If studies are clinically heterogeneous, we will not pool them in a meta‐analysis.

Quality of evidence

We will use the GRADE approach, as outlined in the GRADE Handbook (Schünemann 2013), to assess the quality of evidence for the following (clinically‐relevant) outcomes for the three comparisons between higher and lower sodium intake (early and late; early; late):

  • hyponatraemia;

  • hypernatraemia;

  • neurodevelopmental disability;

  • mortality;

  • postnatal growth failure;

  • severe intraventricular haemorrhage or periventricular leukomalacia;

  • chronic neonatal lung disease; and

  • necrotising enterocolitis.

Two authors will independently assess the quality of the evidence for each of the outcomes above. We will consider evidence from randomised controlled trials as high quality but downgrade the evidence one level for serious (or two levels for very serious) limitations based upon the following: design (risk of bias), consistency across studies, directness of the evidence, precision of estimates and presence of publication bias. We will use the GRADEpro 2014 Guideline Development Tool to create a ‘Summary of findings’ table to report the quality of the evidence.

The GRADE approach results in an assessment of the quality of a body of evidence in one of four grades.
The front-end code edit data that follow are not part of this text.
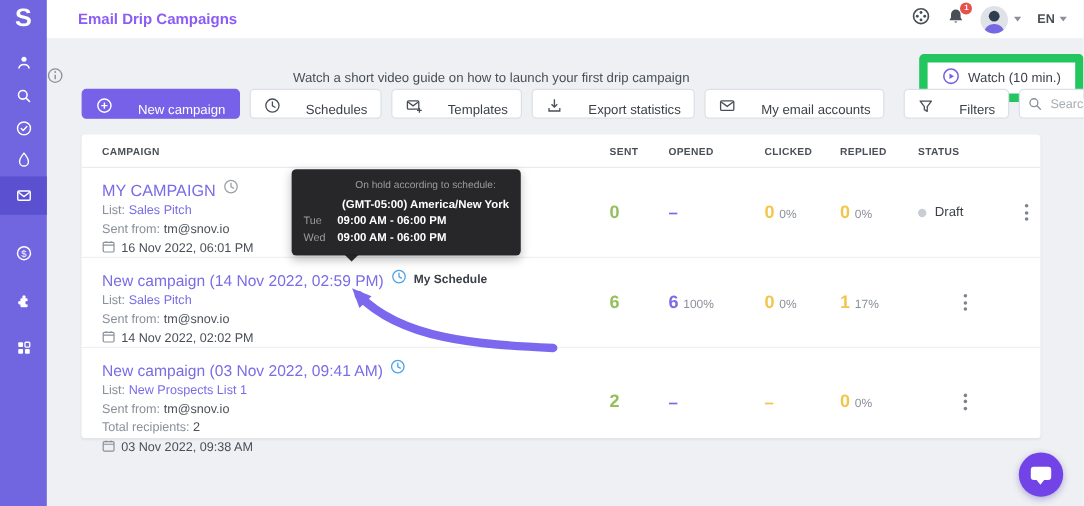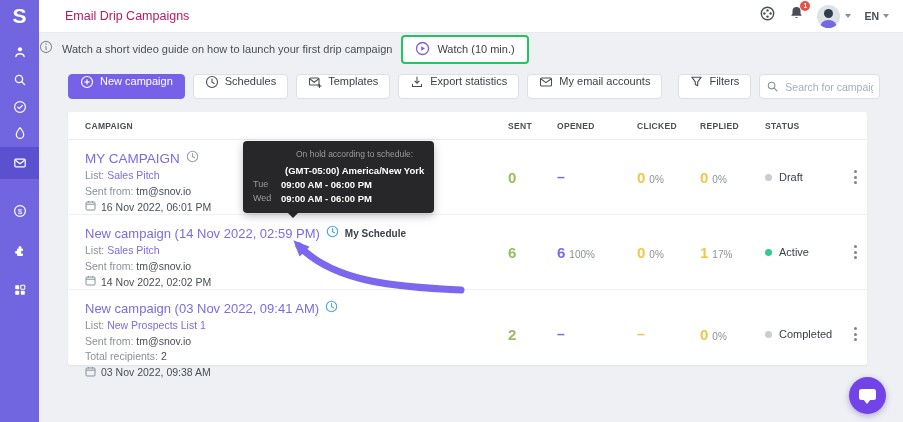--- a/index.html
+++ b/index.html
@@ -18,7 +18,7 @@
   
   .topbar { position:absolute; left:39px; top:0; right:0; height:33px; background:#fff;
             border-bottom:1px solid #e8eaed; display:flex; align-items:center; padding:0 14px 0 26px; z-index:2; }
-  .page-title { font-size:12.5px; font-weight:normal; color:#be185d; flex:1; }
+  .page-title { font-size:12.5px; font-weight:bold; color:#8b5cf6; flex:1; }
   .top-right { display:flex; gap:13px; }
   .bell-wrap { position:relative; }
   .badge { position:absolute; top:-4px; right:-6px; min-width:10px; height:10px; background:#e8504a; color:#fff;

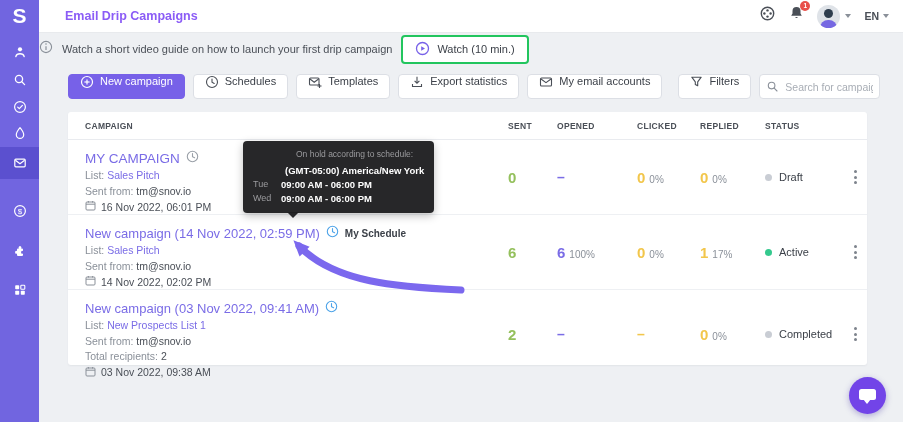--- a/index.html
+++ b/index.html
@@ -19,7 +19,7 @@
   .topbar { position:absolute; left:39px; top:0; right:0; height:33px; background:#fff;
             border-bottom:1px solid #e8eaed; display:flex; align-items:center; padding:0 14px 0 26px; z-index:2; }
   .page-title { font-size:12.5px; font-weight:bold; color:#8b5cf6; flex:1; }
-  .top-right { display:flex; gap:13px; }
+  .top-right { display:flex; align-items:center; gap:13px; }
   .bell-wrap { position:relative; }
   .badge { position:absolute; top:-4px; right:-6px; min-width:10px; height:10px; background:#e8504a; color:#fff;
            border-radius:6px; font-size:6.5px; font-weight:bold; display:flex; align-items:center; justify-content:center; padding:0 2px; }

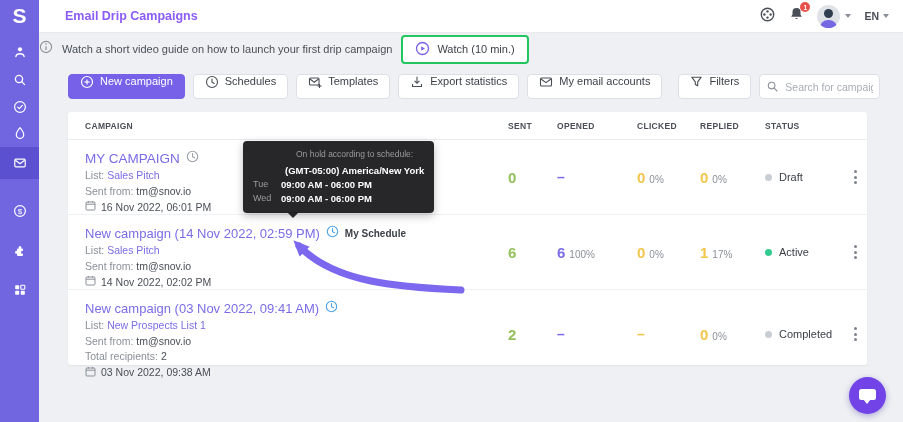--- a/index.html
+++ b/index.html
@@ -31,8 +31,8 @@
   .avatar-group { display:flex; align-items:center; gap:5px; cursor:pointer; }
 
   
-  .banner { position:absolute; left:39px; right:0; top:36px; height:26px; display:flex;
-            align-items:center; justify-content:flex-start; gap:9px; }
+  .banner { position:absolute; left:39px; right:0; top:52px; height:26px; display:flex;
+            align-items:center; justify-content:space-between; gap:9px; }
   .banner-text { font-size:11px; color:#4a4f57; }
   .watch-btn { display:flex; align-items:center; gap:7px; background:#fff; border:2px solid #22c55e; border-radius:4px;
                padding:4px 12px; font-size:11px; color:#3c4149; cursor:pointer; }

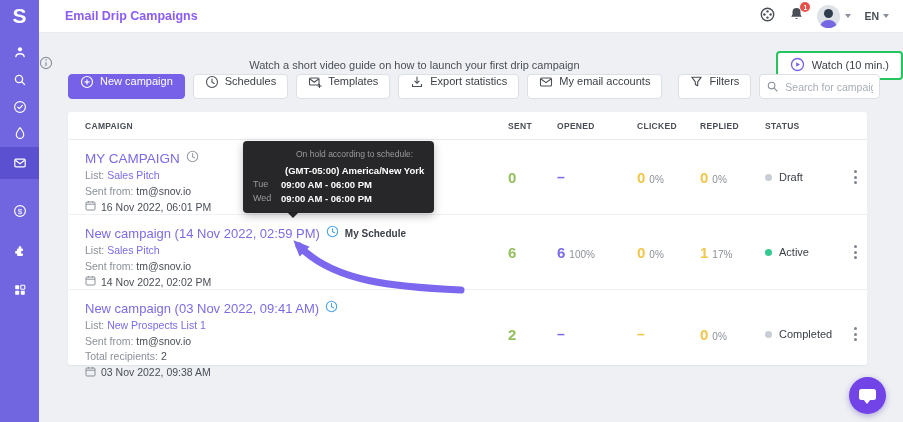--- a/index.html
+++ b/index.html
@@ -34,7 +34,7 @@
   .banner { position:absolute; left:39px; right:0; top:52px; height:26px; display:flex;
             align-items:center; justify-content:space-between; gap:9px; }
   .banner-text { font-size:11px; color:#4a4f57; }
-  .watch-btn { display:flex; align-items:center; gap:7px; background:#fff; border:2px solid #22c55e; border-radius:4px;
+  .watch-btn { display:flex; align-items:center; gap:7px; background:#fff; border:7px solid #22c55e; border-radius:4px;
                padding:4px 12px; font-size:11px; color:#3c4149; cursor:pointer; }
 
   

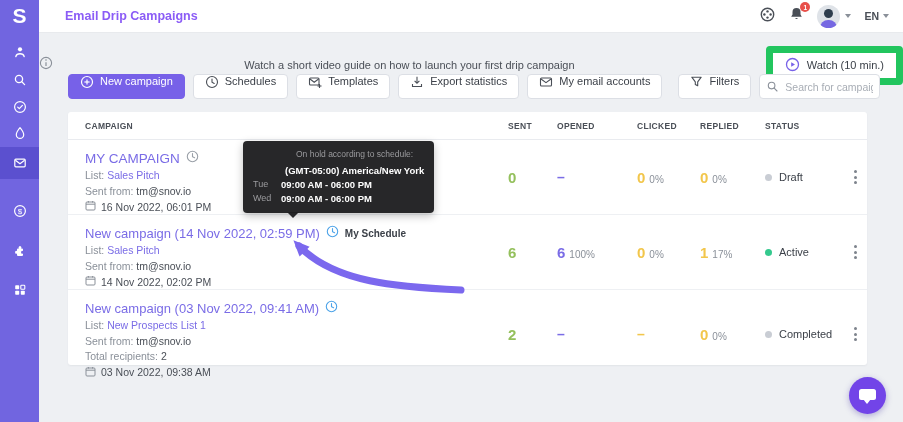--- a/index.html
+++ b/index.html
@@ -39,7 +39,7 @@
 
   
   .toolbar { position:absolute; left:68px; right:37px; top:74px; height:25px; display:flex; align-items:center; gap:8px; }
-  .btn { display:inline-flex; align-items:flex-start; gap:6px; height:25px; padding:0 11px; background:#fff;
+  .btn { display:inline-flex; align-items:flex-end; gap:21px; height:25px; padding:0 11px; background:#fff;
          border:1px solid #dcdfe5; border-radius:4px; font-size:11px; color:#3c4149; cursor:pointer; white-space:nowrap; }
   .btn-primary { background:#7761e8; border-color:#7761e8; color:#fff; }
   .toolbar-spacer { flex:1; }

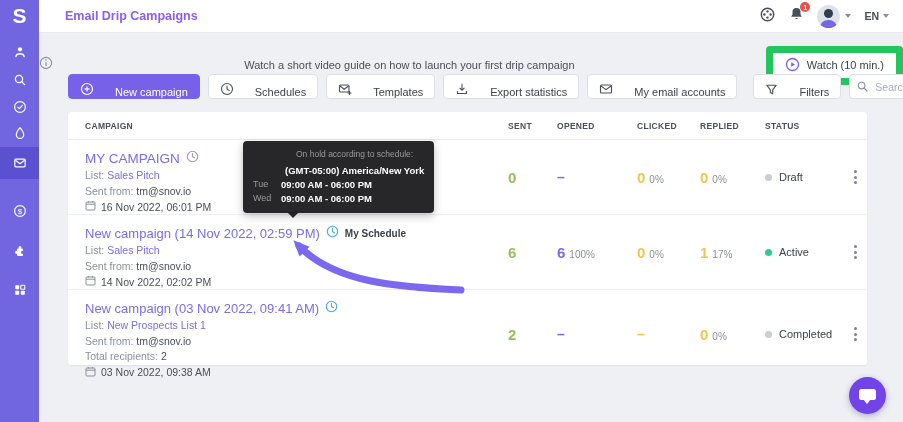--- a/index.html
+++ b/index.html
@@ -408,10 +408,6 @@
           <span class="num num-yellow">1</span>
           <span class="pct">17%</span>
         </div>
-      <div class="cell-status">
-          <span class="dot dot-green"></span>
-          <span>Active</span>
-        </div>
       <div class="cell-menu">
           <span class="kebab">
             <i></i>

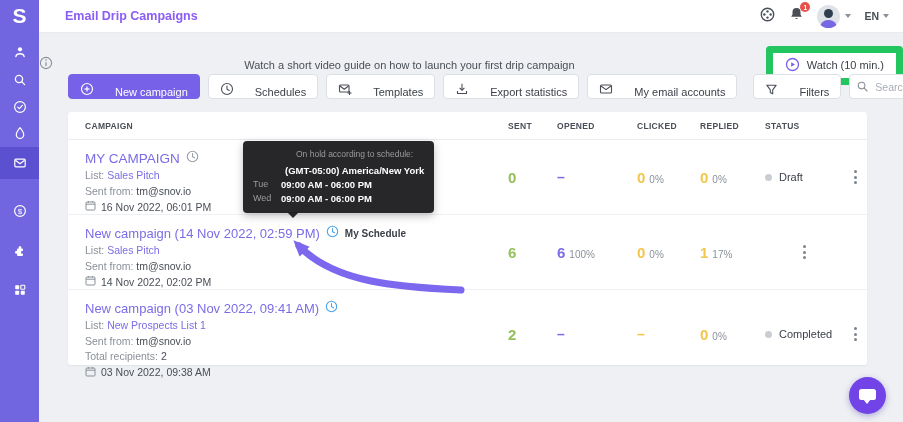--- a/index.html
+++ b/index.html
@@ -456,10 +456,6 @@
           <span class="num num-yellow">0</span>
           <span class="pct">0%</span>
         </div>
-      <div class="cell-status">
-          <span class="dot dot-gray"></span>
-          <span>Completed</span>
-        </div>
       <div class="cell-menu">
           <span class="kebab">
             <i></i>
  1. High: we are very confident that the true effect lies close to that of the estimate of the effect.

  2. Moderate: we are moderately confident in the effect estimate: the true effect is likely to be close to the estimate of the effect, but there is a possibility that it is substantially different.

  3. Low: our confidence in the effect estimate is limited: the true effect may be substantially different from the estimate of the effect.

  4. Very low: we have very little confidence in the effect estimate: the true effect is likely to be substantially different from the estimate of effect.

Where significant subgroup effects are found, these will be incorporated into the 'Summary of findings' table as appropriate.

Subgroup analysis and investigation of heterogeneity

If sufficient data are available or heterogeneity exists, we intend to explore further the treatment effect in specific subgroups (restricted to the primary outcome measures), including the following.

  • Gestation age of infant: extremely preterm (born < 28 weeks gestational age); very preterm (< 32 weeks); preterm (< 37 weeks).

  • Birth weight: extremely low birth weight (≤ 1000 grams); very low birth weight (≤ 1500 grams); low birth weight (≤ 2500 grams); appropriate for gestational age (birth weight percentile > 10th centile); small for gestational age (birth weight percentile ≤ 10th centile).

  • Fluid intake: restricted water intake (≤ 60 ml/kg day 1 and ≤ 150 ml/kg day 7) versus liberal water intake (≥ 80 ml/kg day 1 and > 150 ml/kg after day 7) (Tammela 1992).

  • Stable (no significant system related comorbidity) versus sick infants (included infants with comorbidity).

  • Sodium intake varied in parenteral intake only versus varied in enteral intake only versus varied in parenteral and enteral intake.

Sensitivity analysis

If sufficient data are available, we intend to explore methodological heterogeneity through sensitivity analyses.

We will perform these by including only low risk studies with adequate allocation concealment, randomisation or blinding of treatment, and less than 10% loss to follow‐up. In order to determine the impact of risk of bias on the overall effect estimate, we plan to compare high risk of bias studies to low risk of bias studies and test for subgroup differences using the Chi² and I² statistics (Higgins 2011).